### Task statement:
Say, as a bare number, how many lines of the listing hold "font".

### Supplied records:
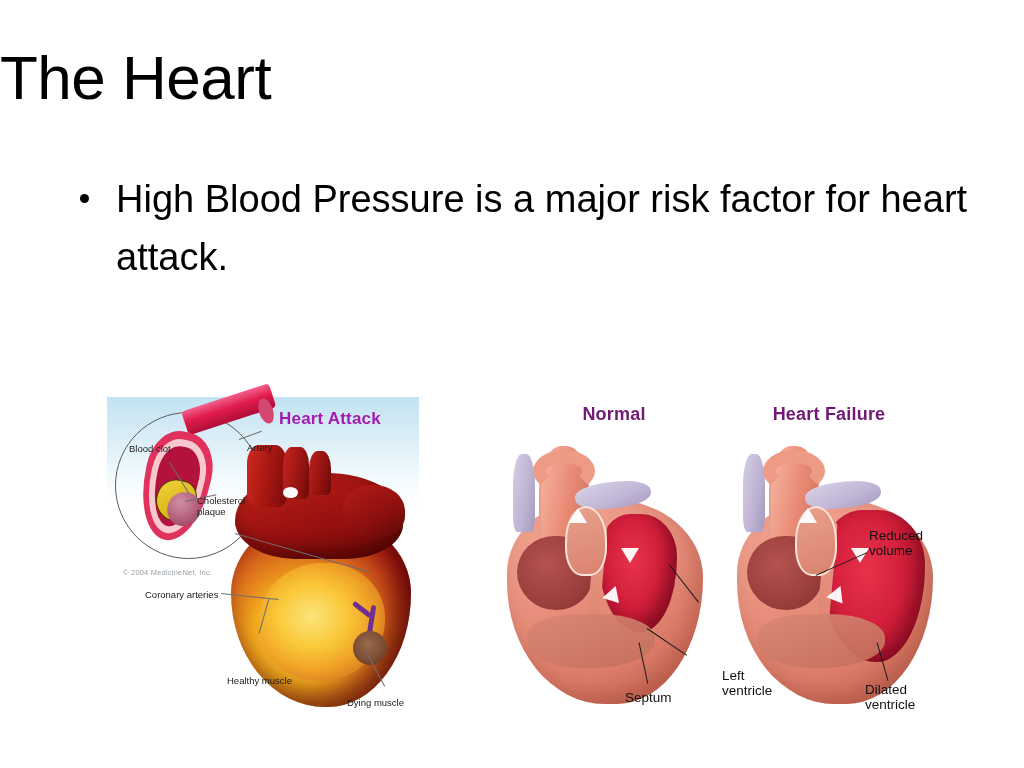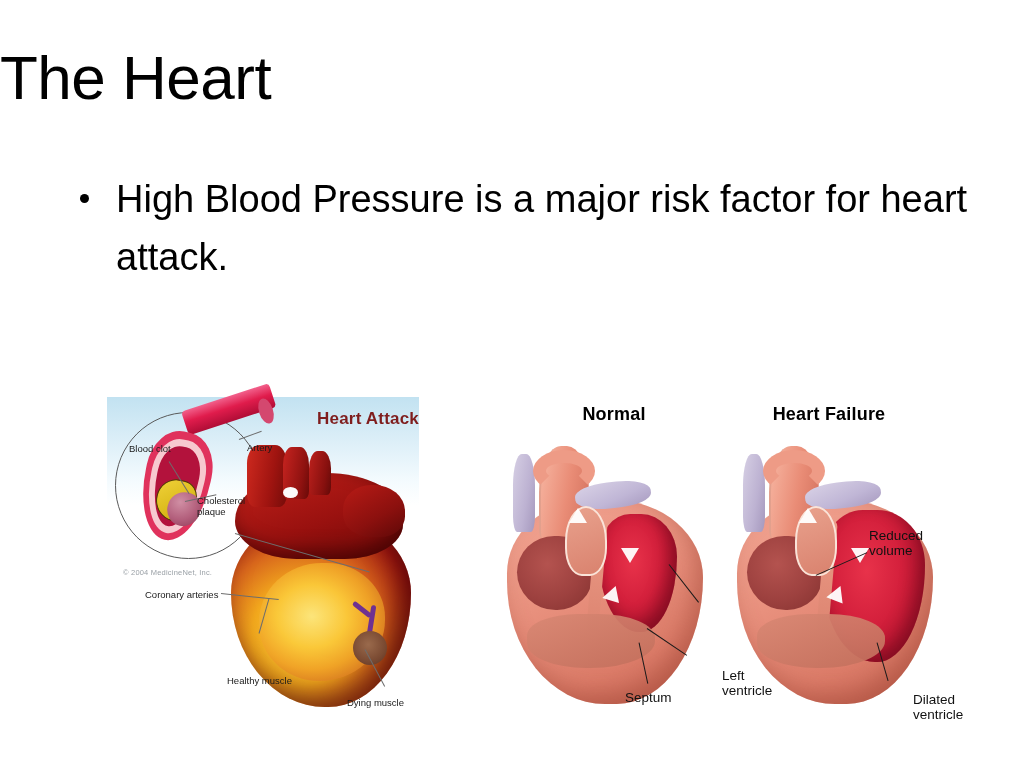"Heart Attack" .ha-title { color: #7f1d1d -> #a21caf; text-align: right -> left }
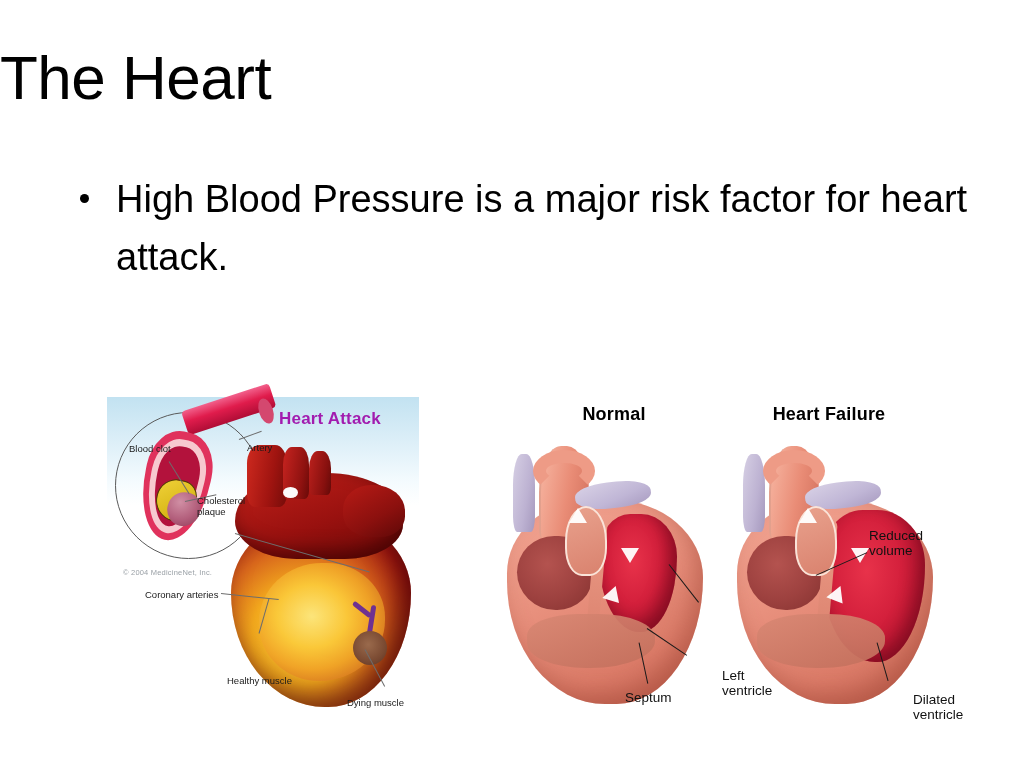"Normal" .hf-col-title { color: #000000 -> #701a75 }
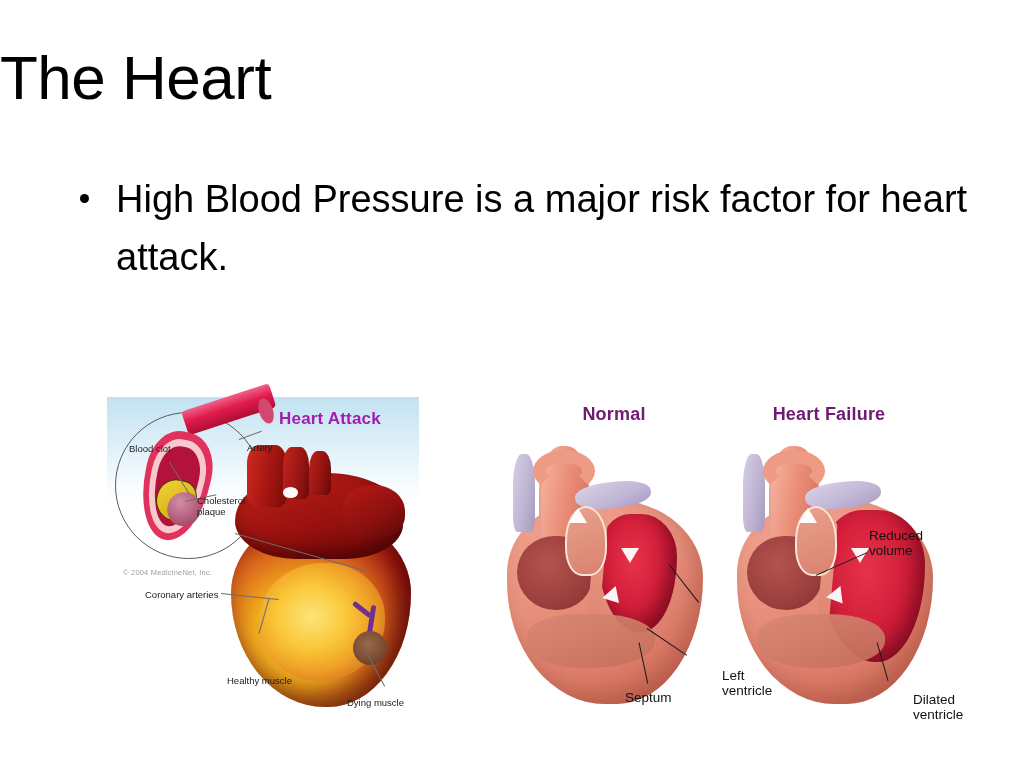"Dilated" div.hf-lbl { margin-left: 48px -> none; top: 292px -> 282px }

...

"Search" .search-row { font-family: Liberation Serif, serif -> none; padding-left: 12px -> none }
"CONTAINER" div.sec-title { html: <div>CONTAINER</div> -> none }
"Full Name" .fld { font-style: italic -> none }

### Expected output:
2